**Required action**
Where a line of the listing below includes the word "RUBY", reproduce that line.

**Information given**
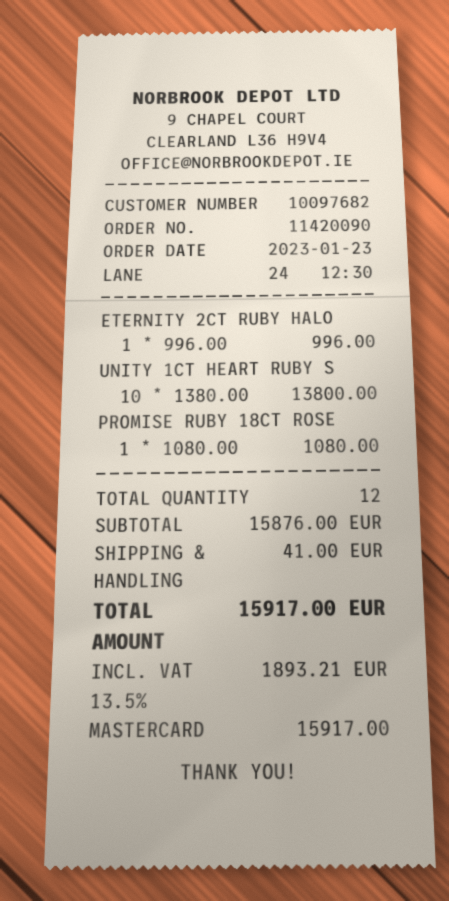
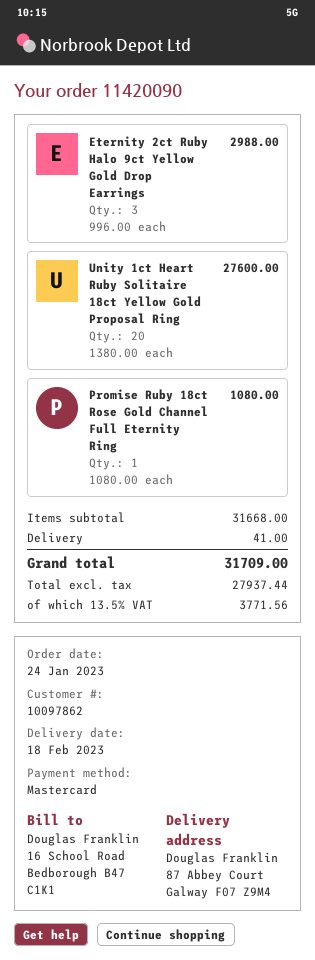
order date: 2023-01-23 -> 2023-01-24
customer number: 10097682 -> 10097862
ETERNITY 2CT RUBY HALO: 1 x 996.00 = 996.00 -> 3 x 996.00 = 2988.00
UNITY 1CT HEART RUBY S: 10 x 1380.00 = 13800.00 -> 20 x 1380.00 = 27600.00
subtotal: 15876.00 -> 31668.00
tax: 13.5% = 1893.21 -> 13.5% = 3771.56
total: 15917.00 -> 31709.00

**Task response**
ETERNITY 2CT RUBY HALO: 1 x 996.00 = 996.00 -> 3 x 996.00 = 2988.00
UNITY 1CT HEART RUBY S: 10 x 1380.00 = 13800.00 -> 20 x 1380.00 = 27600.00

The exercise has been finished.